As soon as I saw Plex show media that wasn’t part of my personal library I knew it was becoming enshitified.
Or you could properly configure your server to recognise local ips
well everythig has been working fine for years as is, and still works fine on firefox (I wanted to cast to chromecast tonight, it worked fine 2 days ago)
I’m not gonna waste my time explaining how software might change over time, if you think you’ll never have to touch your Jellyfin server moving forward you’re sure to be disappointed
when you cant read and dont know what youre talking about but you want to say something anyway:
log in on a local IP and not the network name and it’s working again. but I’ll be moving to jellyfin from now
after seeing this edit on the top post I felt like OP was not not really looking for input and instead jumped ship when he had to change a single setting after an update in a software he had been using for years
Never. Break. Userspace.
That’s why I switched to Emby and only sometimes regret it lol.

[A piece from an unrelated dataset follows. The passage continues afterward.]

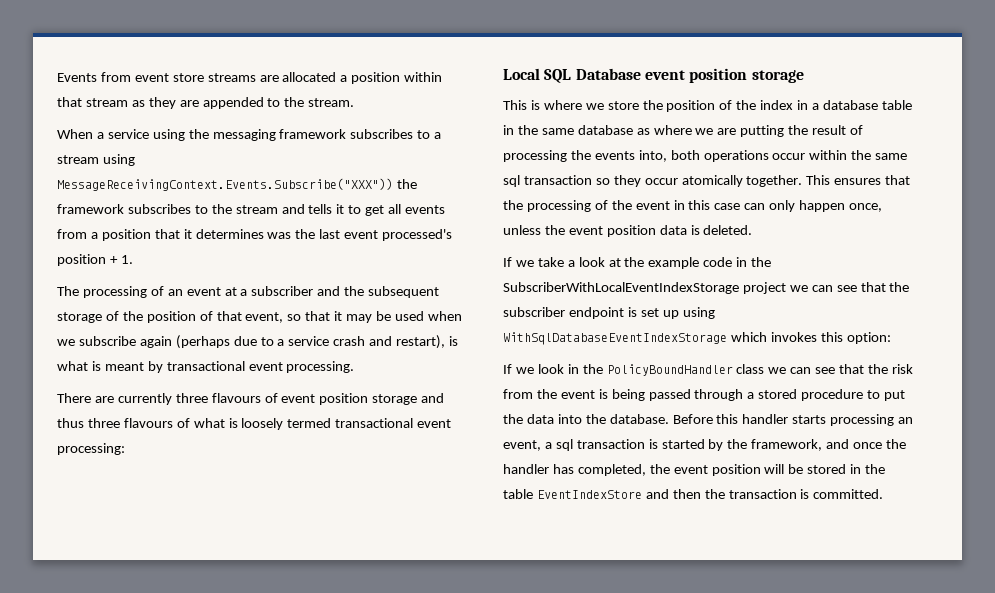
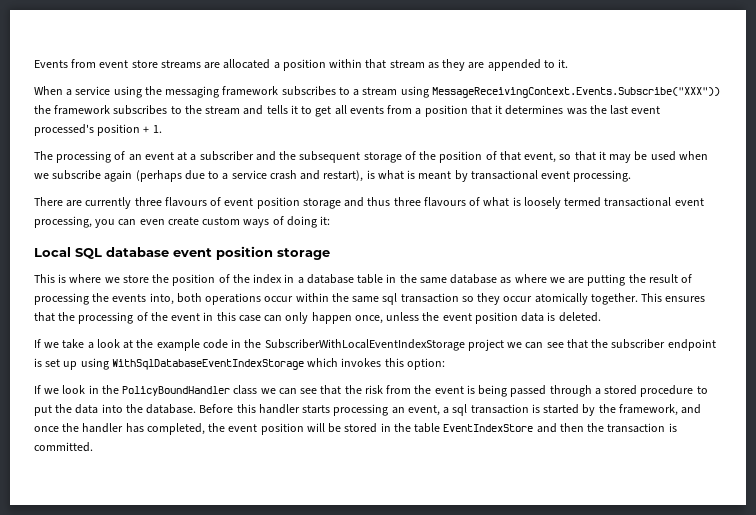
[284,97,355,107] the stream. -> [558,59,569,68] it.
[57,443,125,455] processing: -> [34,216,331,228] processing, you can even create custom ways of doing it:
[575,68,641,80] Database -> [106,247,169,257] database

My server seems to have easier time transcoding with Emby and personally like the UI over Plex. Emby sucks at finding metadata though.
Jellyfin.
That is all.
sigh
This is why I switched to Jellyfin and recommend everyone to switch to Jellyfin
The most annoying thing about Jellyfin is that there’s no way to consolidate all of your servers under a single interface.

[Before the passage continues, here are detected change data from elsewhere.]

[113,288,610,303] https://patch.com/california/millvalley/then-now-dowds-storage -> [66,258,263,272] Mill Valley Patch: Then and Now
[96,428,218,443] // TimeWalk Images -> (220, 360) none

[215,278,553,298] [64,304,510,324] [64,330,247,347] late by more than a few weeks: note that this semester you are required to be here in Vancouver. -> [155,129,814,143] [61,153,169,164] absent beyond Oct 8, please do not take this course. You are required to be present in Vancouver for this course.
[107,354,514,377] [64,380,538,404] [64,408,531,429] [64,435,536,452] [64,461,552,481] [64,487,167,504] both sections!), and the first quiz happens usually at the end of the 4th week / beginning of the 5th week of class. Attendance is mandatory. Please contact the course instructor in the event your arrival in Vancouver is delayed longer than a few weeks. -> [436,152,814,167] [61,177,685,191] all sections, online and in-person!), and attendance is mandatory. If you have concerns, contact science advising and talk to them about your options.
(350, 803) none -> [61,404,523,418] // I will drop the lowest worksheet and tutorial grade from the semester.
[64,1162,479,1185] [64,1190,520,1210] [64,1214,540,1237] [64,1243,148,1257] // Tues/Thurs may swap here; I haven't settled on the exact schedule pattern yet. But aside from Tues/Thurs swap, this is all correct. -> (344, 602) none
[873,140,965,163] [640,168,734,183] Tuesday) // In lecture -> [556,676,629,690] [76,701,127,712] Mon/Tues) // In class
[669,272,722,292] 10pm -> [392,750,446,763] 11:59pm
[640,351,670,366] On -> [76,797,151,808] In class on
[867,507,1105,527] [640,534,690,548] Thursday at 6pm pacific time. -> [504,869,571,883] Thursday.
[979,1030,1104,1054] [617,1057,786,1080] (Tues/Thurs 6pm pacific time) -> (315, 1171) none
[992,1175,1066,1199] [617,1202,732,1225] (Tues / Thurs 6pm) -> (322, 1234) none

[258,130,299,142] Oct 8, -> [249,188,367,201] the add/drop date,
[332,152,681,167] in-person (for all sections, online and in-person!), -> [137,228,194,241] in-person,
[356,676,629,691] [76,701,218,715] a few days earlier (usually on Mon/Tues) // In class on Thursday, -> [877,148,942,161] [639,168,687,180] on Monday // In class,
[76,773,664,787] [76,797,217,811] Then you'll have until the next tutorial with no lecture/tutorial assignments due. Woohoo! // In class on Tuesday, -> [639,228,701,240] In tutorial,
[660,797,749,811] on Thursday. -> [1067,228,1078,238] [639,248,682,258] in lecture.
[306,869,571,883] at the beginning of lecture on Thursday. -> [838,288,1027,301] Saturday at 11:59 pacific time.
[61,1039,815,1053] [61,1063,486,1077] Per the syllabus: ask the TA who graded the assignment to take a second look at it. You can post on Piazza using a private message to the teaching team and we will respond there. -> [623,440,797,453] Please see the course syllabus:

With Plex, I have a huge library made up of all my friends’ libraries.
Jellyfin’s local download function suuuuuucks by comparison. Lifetime Plex pass has been worth it.
Not gonna argue that Jellyfin is technically superior, but I switched to Plex to stop others from giving/selling my viewing habits. Stopped using Plex when it leaked they were doing the same.
Because OP doesn’t know what he’s doing? Or because you like opening your server to the internet without any authentication?
How about… Neither.
I don’t think OP doesn’t know, but I feel like its been said multiple times here, so maybe op either missed it or has a use case where he still wants to use Plex.
I have a Jellyfin server and I don’t need to expose it to the internet. Look at all the posts and comments here about setting up a reverse proxy and to securely expose your server to the internet. But you can also just keep your server locked behind your firewall and only access your network using a self hosted VPN.
Op doesn’t know what he’s doing, otherwise we wouldn’t have this thread.
JellyFin can’t be securely exposed to the internet.
VPN go burrr
Not sure if you understand what a VPN is?
Ok buddy, go bother other kids now. I obviously know what a VPN is. But you don’t like Jellyfin so keep using whatever you are using and I’ll keep using whatever I’m using.
You obviously don’t though lol. Using a VPN is not exposing it to the internet - it’s a private network. It’s even in the name!
I used Plex about 12 years ago. The first time my internet went down, and I couldn’t use it, I stopped using it. Garbage. Not what I wanted.
I used Windows Media Center as long as I could, I loved it. But, eventually, I had to leave Windows 8 behind. Now I use Jellyfin and SABnzbd, it works okay most of the time, but I don’t serve media to the outside, so I don’t know if it works for that.
context
I was searching for a fitting response and found this, took me long enough to realise it was not a meme, so I decided it kinda fits ¯\_(ツ)_/¯
Watching people realize this toejam eating weirdo was right about everything makes my day everytime.